• [Exercise requirements]: Only lines containing the word "days" belong in the answer; copy each one from the records.

• [Dataset records]:
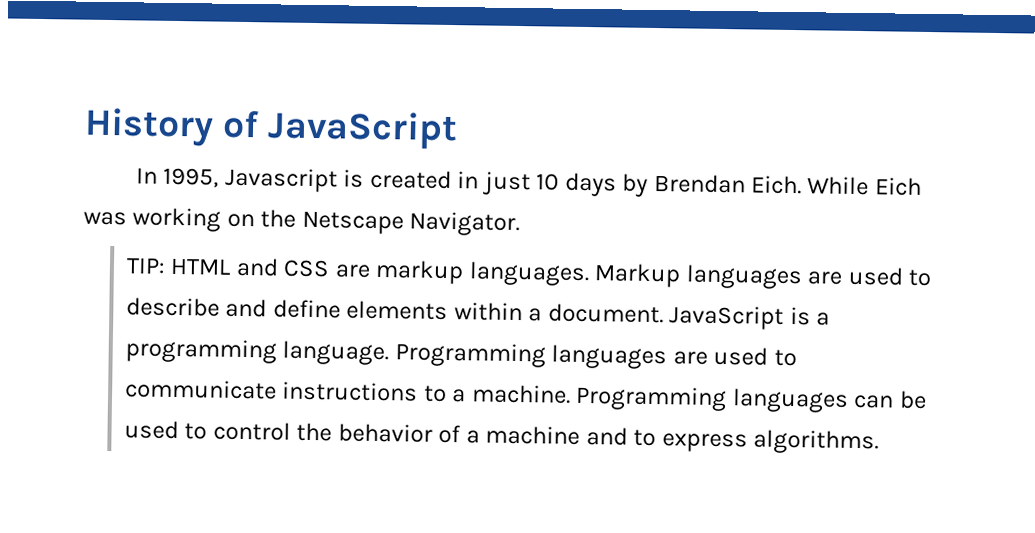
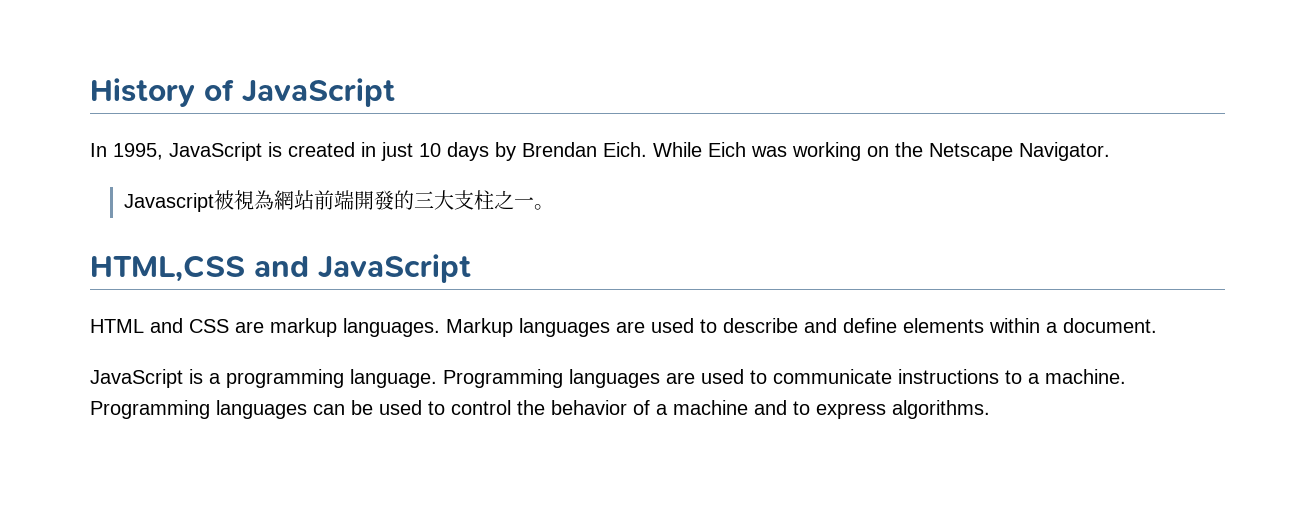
- In 1995, Javascript is created in just 10 days by Brendan Eich.
+ In 1995, JavaScript is created in just 10 days by Brendan Eich.
- TIP: HTML and CSS are markup languages.
+ Javascript被視為網站前端開發的三大支柱之一。
+ HTML,CSS and JavaScript
+ HTML and CSS are markup languages.
- Markup languages are used to describe and define elements within a document. JavaScript is a programming language.
+ Markup languages are used to describe and define elements within a document.
+ JavaScript is a programming language.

• [Answer to the problem]:
- In 1995, Javascript is created in just 10 days by Brendan Eich.
+ In 1995, JavaScript is created in just 10 days by Brendan Eich.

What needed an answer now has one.